(GOAL OF THE EXERCISE): Reproduce, exactly and in full, the lines from the one with "using gomplate's file.Read" through the one with "-c COMPONENT The" in the data below; drop pictures.

(SUPPLIED ENTRIES):
◆ ◆ ◆ ◆ ◆
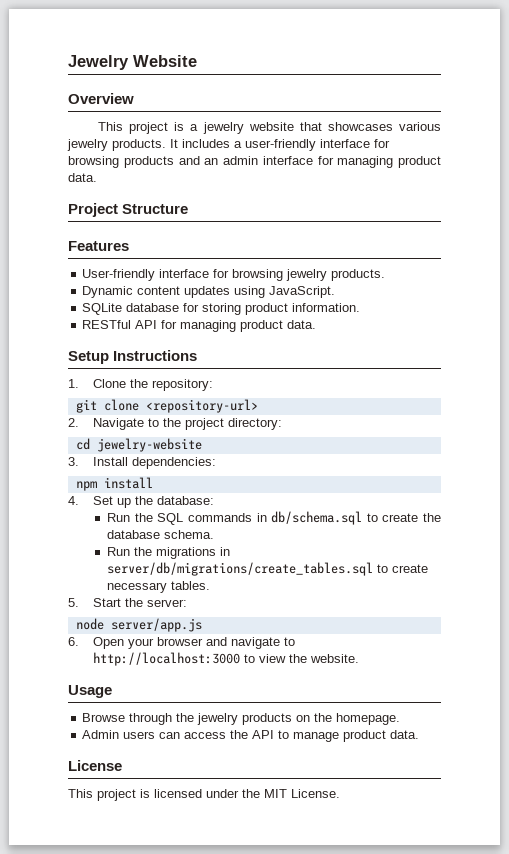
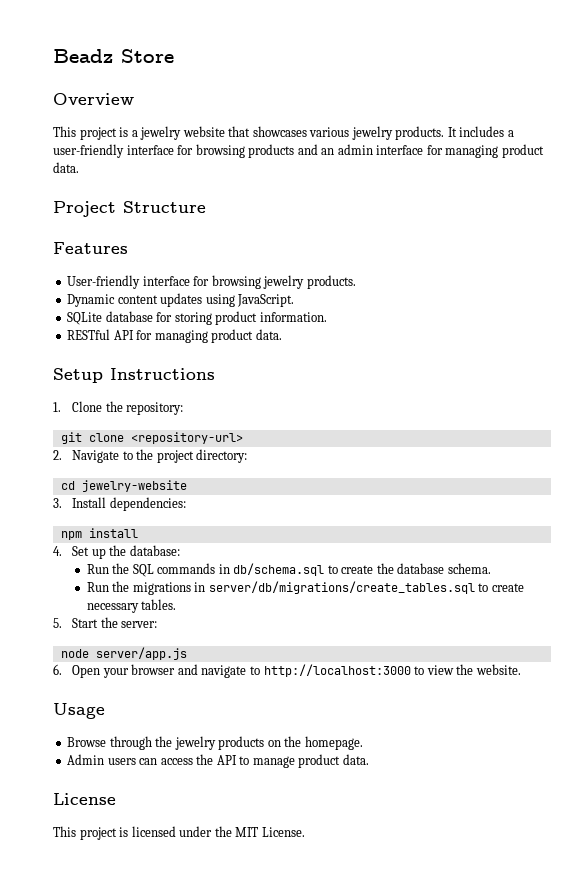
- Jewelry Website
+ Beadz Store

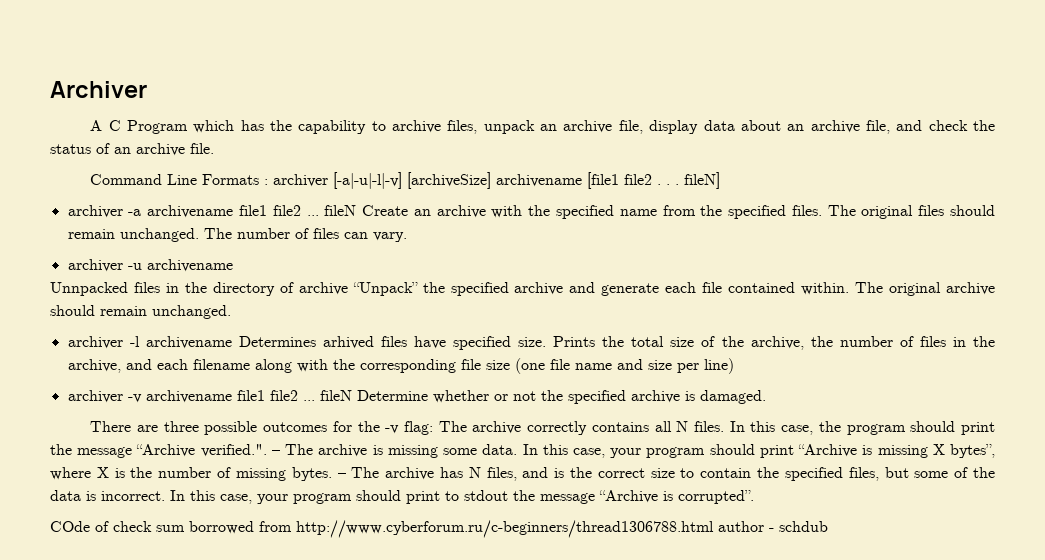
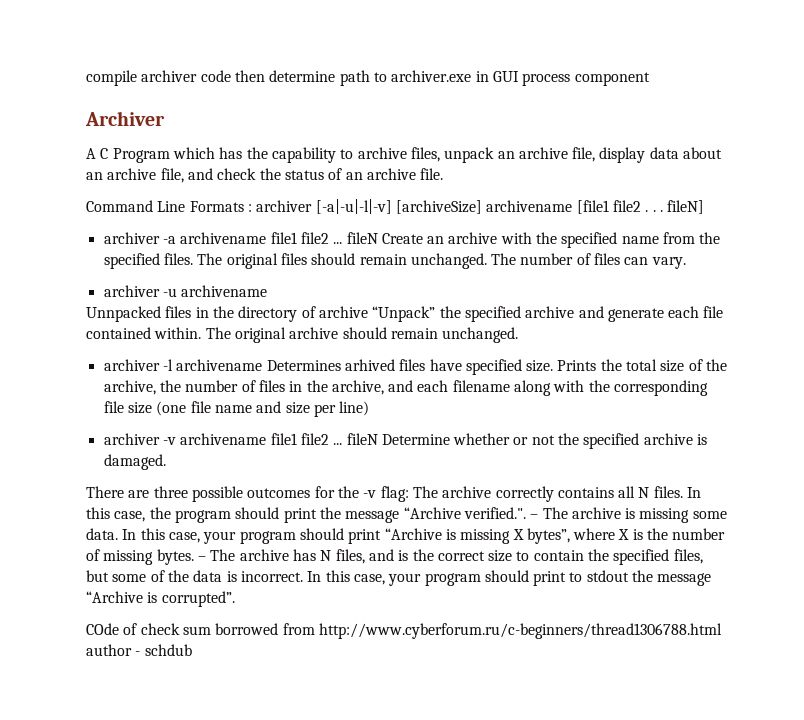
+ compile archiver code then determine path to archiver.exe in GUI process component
◆ ◆ ◆ ◆ ◆
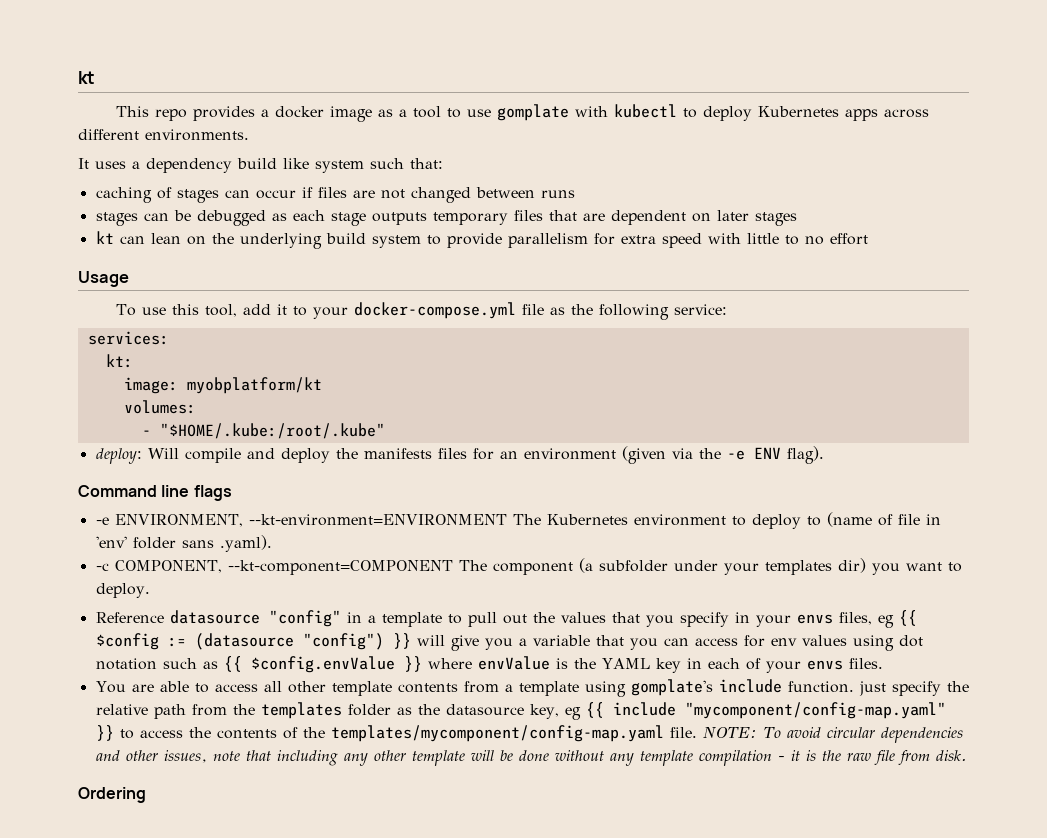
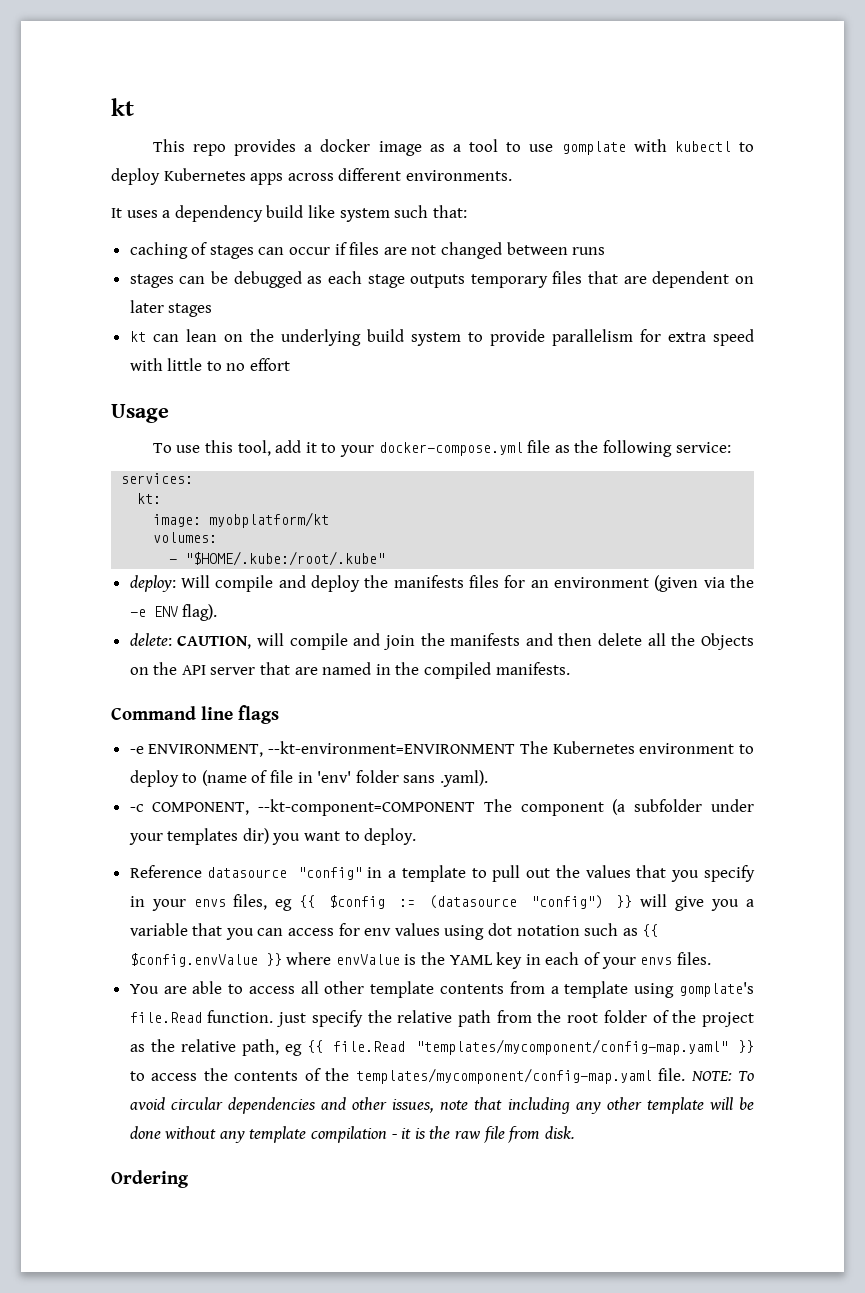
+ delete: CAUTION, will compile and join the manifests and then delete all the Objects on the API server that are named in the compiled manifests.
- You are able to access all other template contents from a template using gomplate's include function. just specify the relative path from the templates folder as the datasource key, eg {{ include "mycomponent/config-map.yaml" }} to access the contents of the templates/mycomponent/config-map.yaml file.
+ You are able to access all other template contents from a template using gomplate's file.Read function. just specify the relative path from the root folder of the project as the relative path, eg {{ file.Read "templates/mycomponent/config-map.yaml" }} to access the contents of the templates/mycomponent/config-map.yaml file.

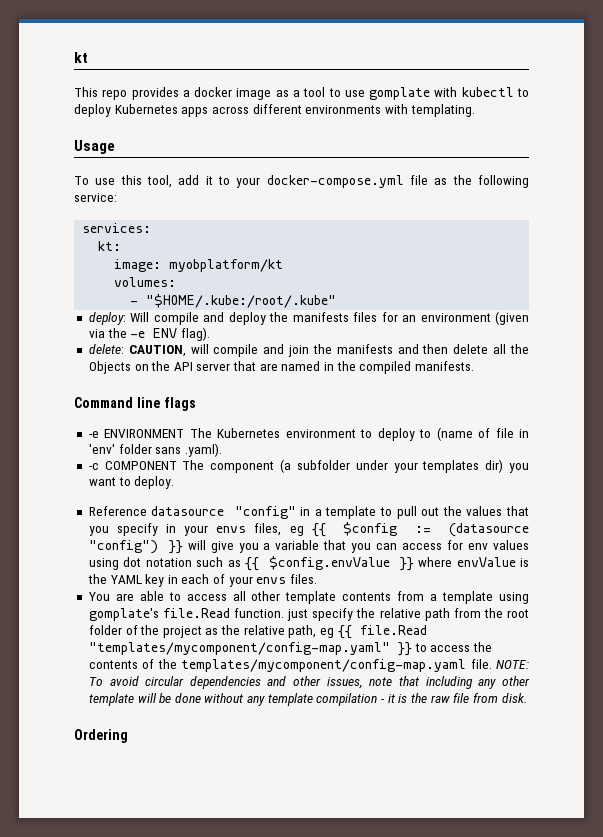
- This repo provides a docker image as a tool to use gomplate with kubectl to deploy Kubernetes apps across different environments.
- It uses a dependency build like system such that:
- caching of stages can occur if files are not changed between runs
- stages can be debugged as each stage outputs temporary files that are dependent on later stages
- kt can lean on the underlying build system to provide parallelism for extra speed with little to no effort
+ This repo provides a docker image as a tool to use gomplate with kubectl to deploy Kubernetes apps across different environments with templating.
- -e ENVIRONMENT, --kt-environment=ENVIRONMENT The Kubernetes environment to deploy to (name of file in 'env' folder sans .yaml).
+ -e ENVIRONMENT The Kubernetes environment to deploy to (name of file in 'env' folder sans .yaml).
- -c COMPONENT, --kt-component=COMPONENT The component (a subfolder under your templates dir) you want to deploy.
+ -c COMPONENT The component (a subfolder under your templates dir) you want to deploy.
◆ ◆ ◆ ◆ ◆
(OUTPUT FOR THIS EXERCISE):
+ You are able to access all other template contents from a template using gomplate's file.Read function. just specify the relative path from the root folder of the project as the relative path, eg {{ file.Read "templates/mycomponent/config-map.yaml" }} to access the contents of the templates/mycomponent/config-map.yaml file.

- This repo provides a docker image as a tool to use gomplate with kubectl to deploy Kubernetes apps across different environments.
- It uses a dependency build like system such that:
- caching of stages can occur if files are not changed between runs
- stages can be debugged as each stage outputs temporary files that are dependent on later stages
- kt can lean on the underlying build system to provide parallelism for extra speed with little to no effort
+ This repo provides a docker image as a tool to use gomplate with kubectl to deploy Kubernetes apps across different environments with templating.
- -e ENVIRONMENT, --kt-environment=ENVIRONMENT The Kubernetes environment to deploy to (name of file in 'env' folder sans .yaml).
+ -e ENVIRONMENT The Kubernetes environment to deploy to (name of file in 'env' folder sans .yaml).
- -c COMPONENT, --kt-component=COMPONENT The component (a subfolder under your templates dir) you want to deploy.
+ -c COMPONENT The component (a subfolder under your templates dir) you want to deploy.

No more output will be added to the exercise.